[Collected data]
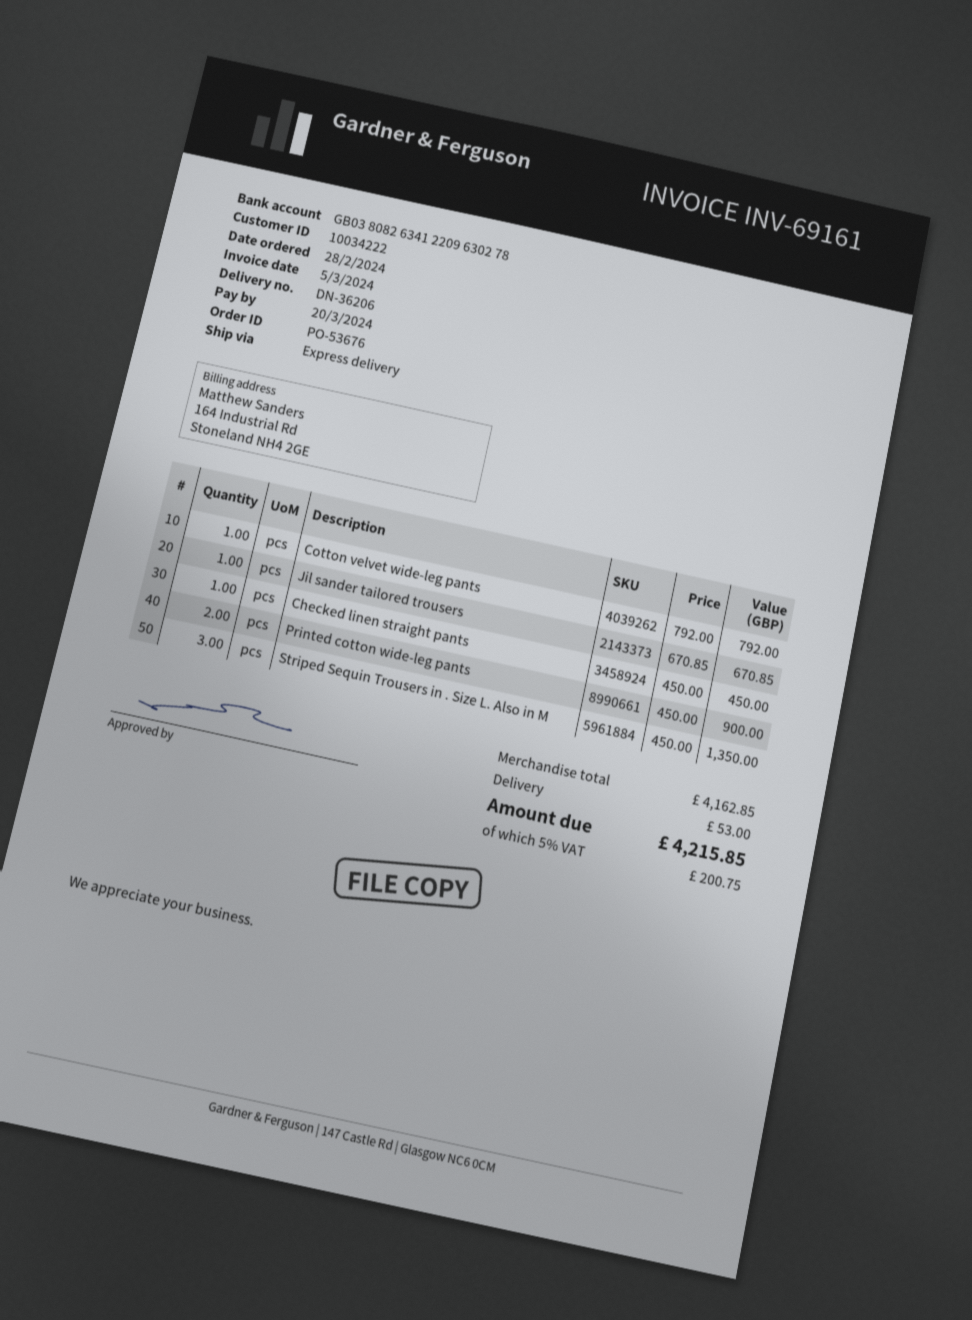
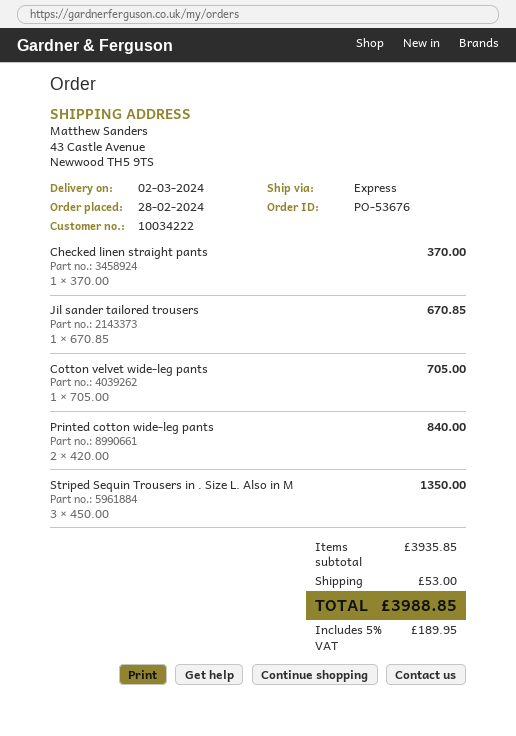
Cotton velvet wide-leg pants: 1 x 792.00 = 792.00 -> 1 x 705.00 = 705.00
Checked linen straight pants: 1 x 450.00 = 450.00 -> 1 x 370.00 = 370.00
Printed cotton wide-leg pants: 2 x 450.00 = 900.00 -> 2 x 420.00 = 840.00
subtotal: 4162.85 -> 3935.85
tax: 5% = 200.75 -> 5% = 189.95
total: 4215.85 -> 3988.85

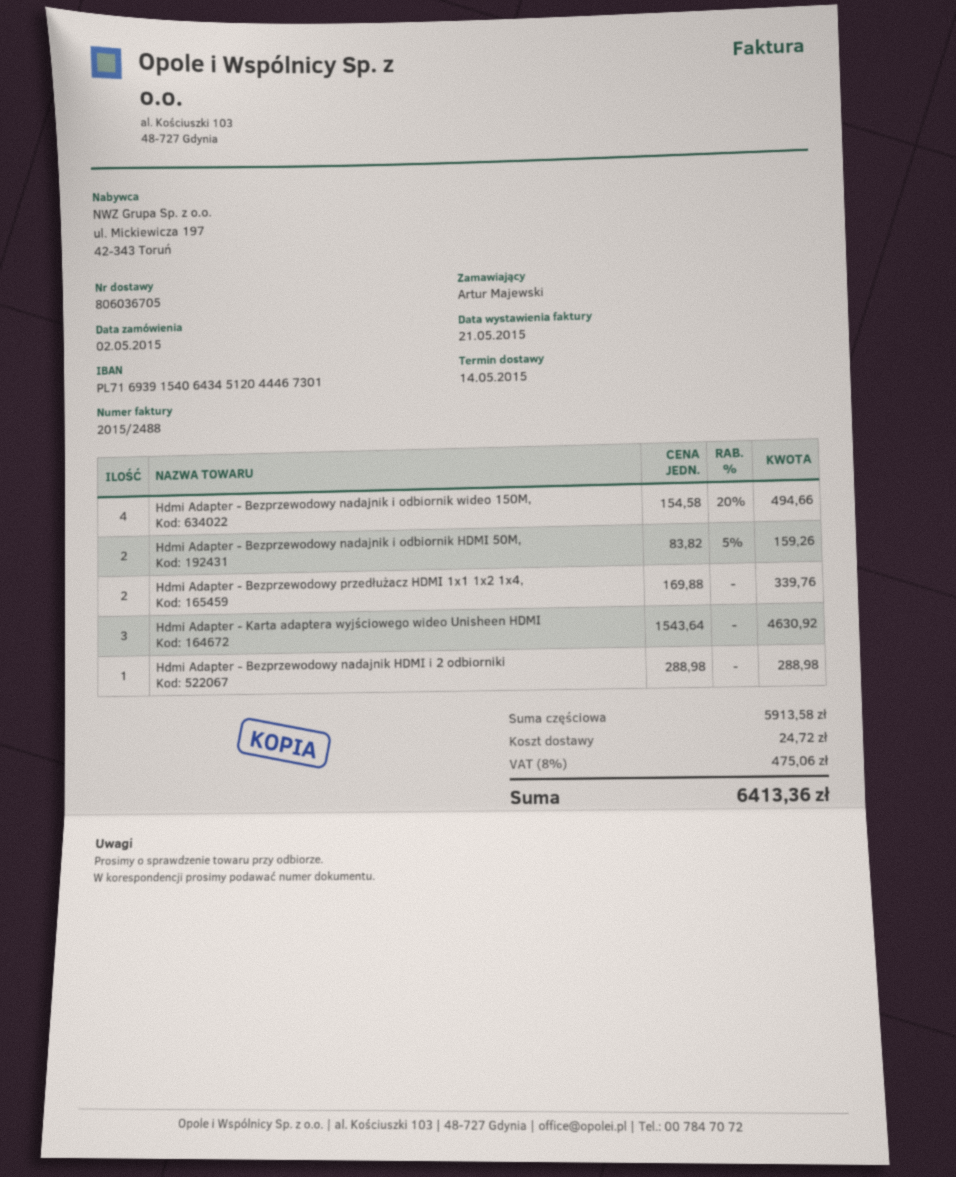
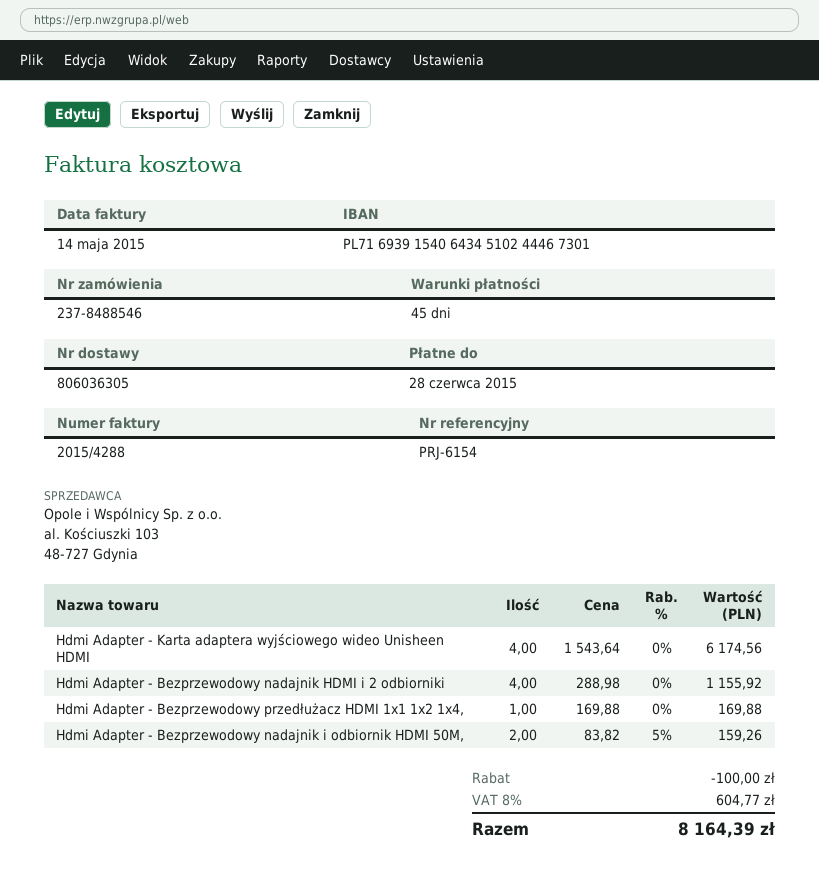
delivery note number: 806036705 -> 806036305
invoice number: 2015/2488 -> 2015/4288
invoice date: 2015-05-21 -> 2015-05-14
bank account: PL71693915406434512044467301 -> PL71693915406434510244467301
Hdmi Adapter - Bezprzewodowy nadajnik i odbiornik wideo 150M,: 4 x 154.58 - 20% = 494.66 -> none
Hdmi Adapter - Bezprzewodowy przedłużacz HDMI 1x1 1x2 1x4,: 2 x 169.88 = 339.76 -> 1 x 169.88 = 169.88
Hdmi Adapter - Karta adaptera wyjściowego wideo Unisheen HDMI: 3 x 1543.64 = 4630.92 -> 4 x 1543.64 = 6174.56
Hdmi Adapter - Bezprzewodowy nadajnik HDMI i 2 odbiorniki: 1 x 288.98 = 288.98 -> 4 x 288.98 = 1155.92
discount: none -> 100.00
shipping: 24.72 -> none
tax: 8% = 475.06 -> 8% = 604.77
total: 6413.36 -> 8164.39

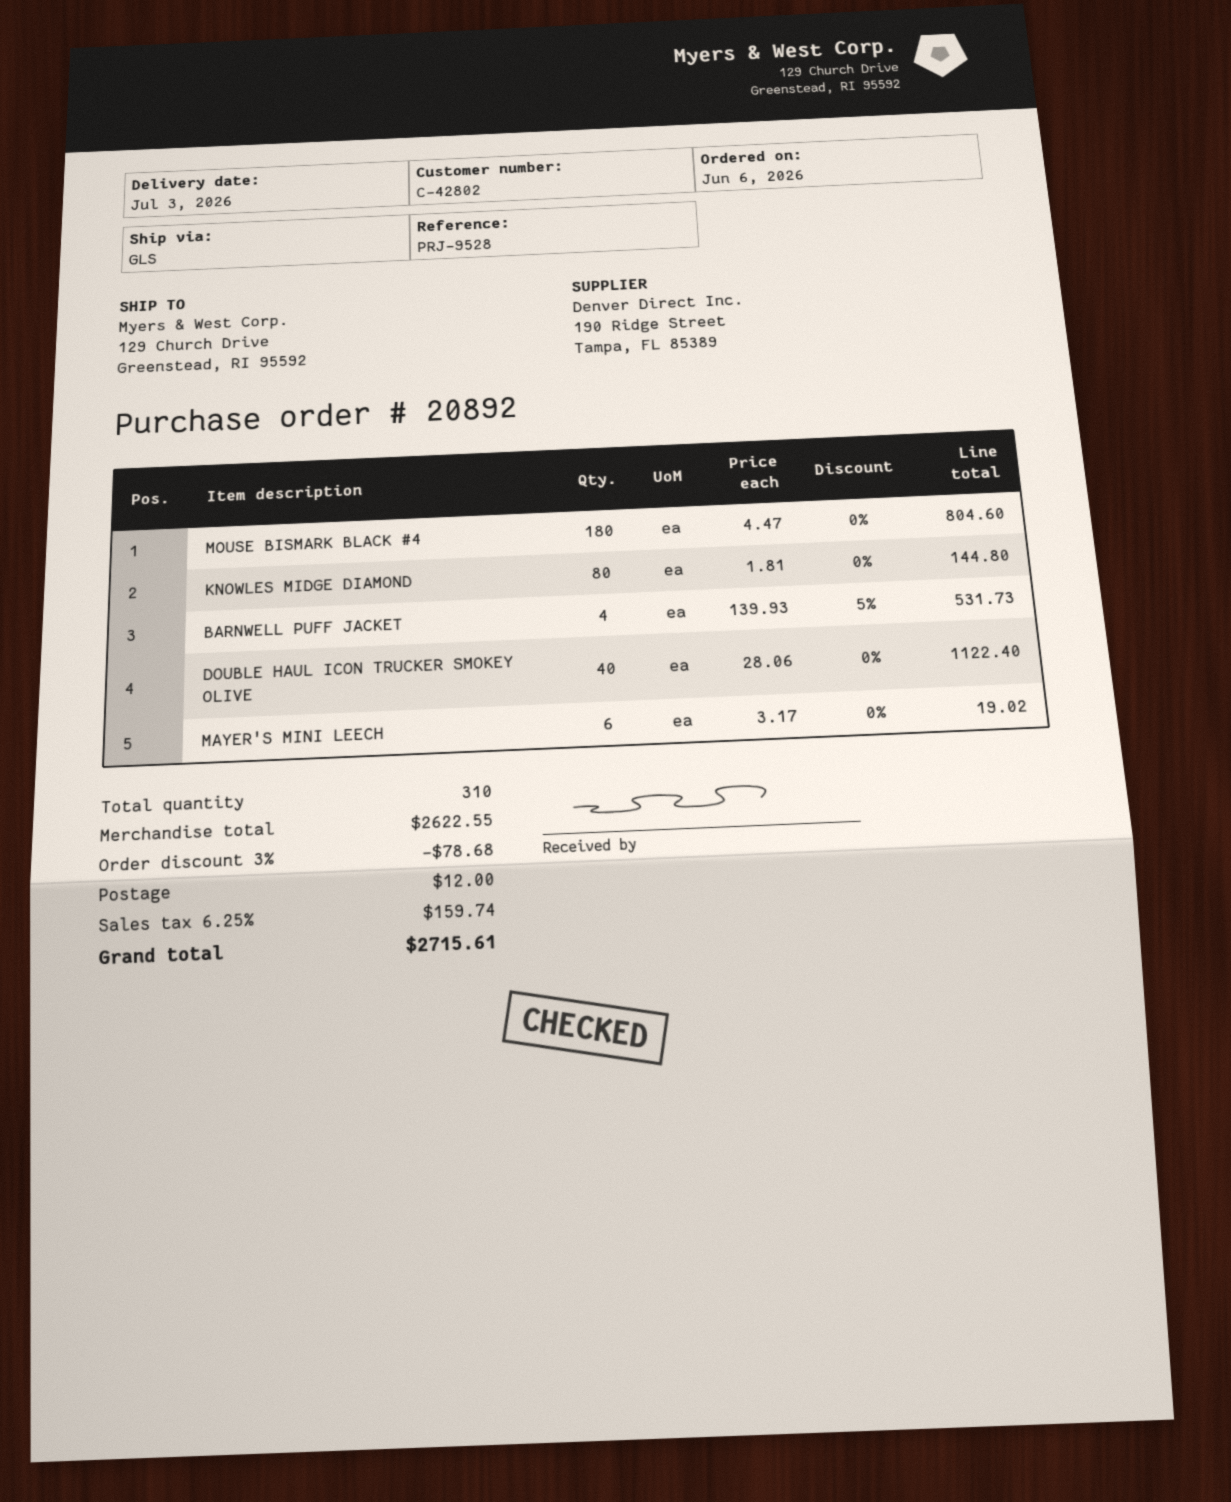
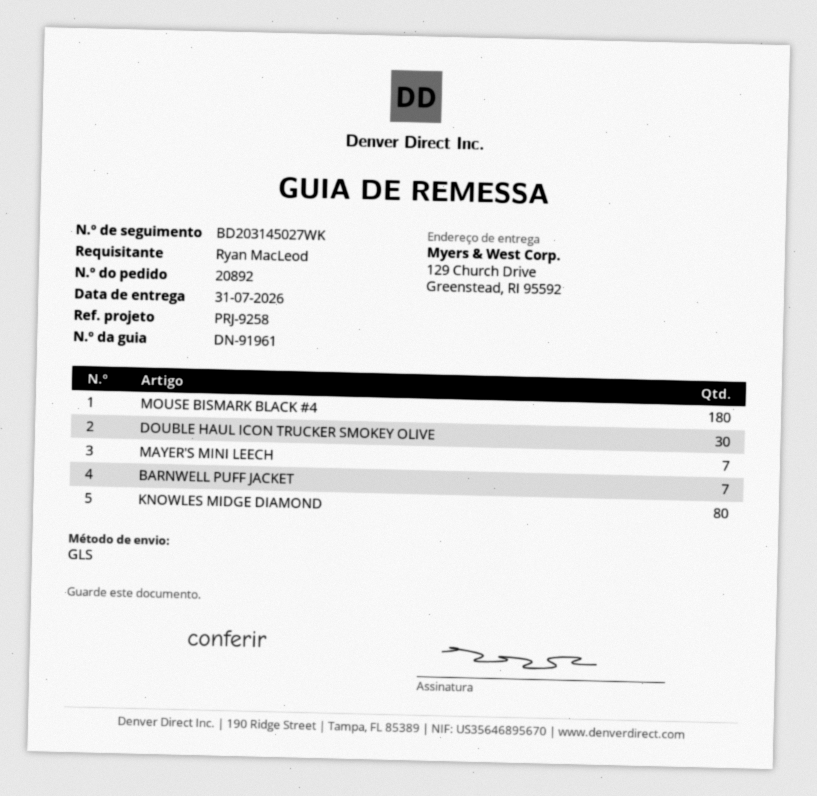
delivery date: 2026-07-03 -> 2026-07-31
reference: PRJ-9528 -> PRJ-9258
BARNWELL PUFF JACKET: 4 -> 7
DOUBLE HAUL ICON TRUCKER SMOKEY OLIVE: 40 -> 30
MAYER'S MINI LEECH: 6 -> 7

> _How to complete this task_: Set down all of the entries exactly as they appear, but keep the images out.

> _Exercise result_:
Cotton velvet wide-leg pants: 1 x 792.00 = 792.00 -> 1 x 705.00 = 705.00
Checked linen straight pants: 1 x 450.00 = 450.00 -> 1 x 370.00 = 370.00
Printed cotton wide-leg pants: 2 x 450.00 = 900.00 -> 2 x 420.00 = 840.00
subtotal: 4162.85 -> 3935.85
tax: 5% = 200.75 -> 5% = 189.95
total: 4215.85 -> 3988.85

delivery note number: 806036705 -> 806036305
invoice number: 2015/2488 -> 2015/4288
invoice date: 2015-05-21 -> 2015-05-14
bank account: PL71693915406434512044467301 -> PL71693915406434510244467301
Hdmi Adapter - Bezprzewodowy nadajnik i odbiornik wideo 150M,: 4 x 154.58 - 20% = 494.66 -> none
Hdmi Adapter - Bezprzewodowy przedłużacz HDMI 1x1 1x2 1x4,: 2 x 169.88 = 339.76 -> 1 x 169.88 = 169.88
Hdmi Adapter - Karta adaptera wyjściowego wideo Unisheen HDMI: 3 x 1543.64 = 4630.92 -> 4 x 1543.64 = 6174.56
Hdmi Adapter - Bezprzewodowy nadajnik HDMI i 2 odbiorniki: 1 x 288.98 = 288.98 -> 4 x 288.98 = 1155.92
discount: none -> 100.00
shipping: 24.72 -> none
tax: 8% = 475.06 -> 8% = 604.77
total: 6413.36 -> 8164.39

delivery date: 2026-07-03 -> 2026-07-31
reference: PRJ-9528 -> PRJ-9258
BARNWELL PUFF JACKET: 4 -> 7
DOUBLE HAUL ICON TRUCKER SMOKEY OLIVE: 40 -> 30
MAYER'S MINI LEECH: 6 -> 7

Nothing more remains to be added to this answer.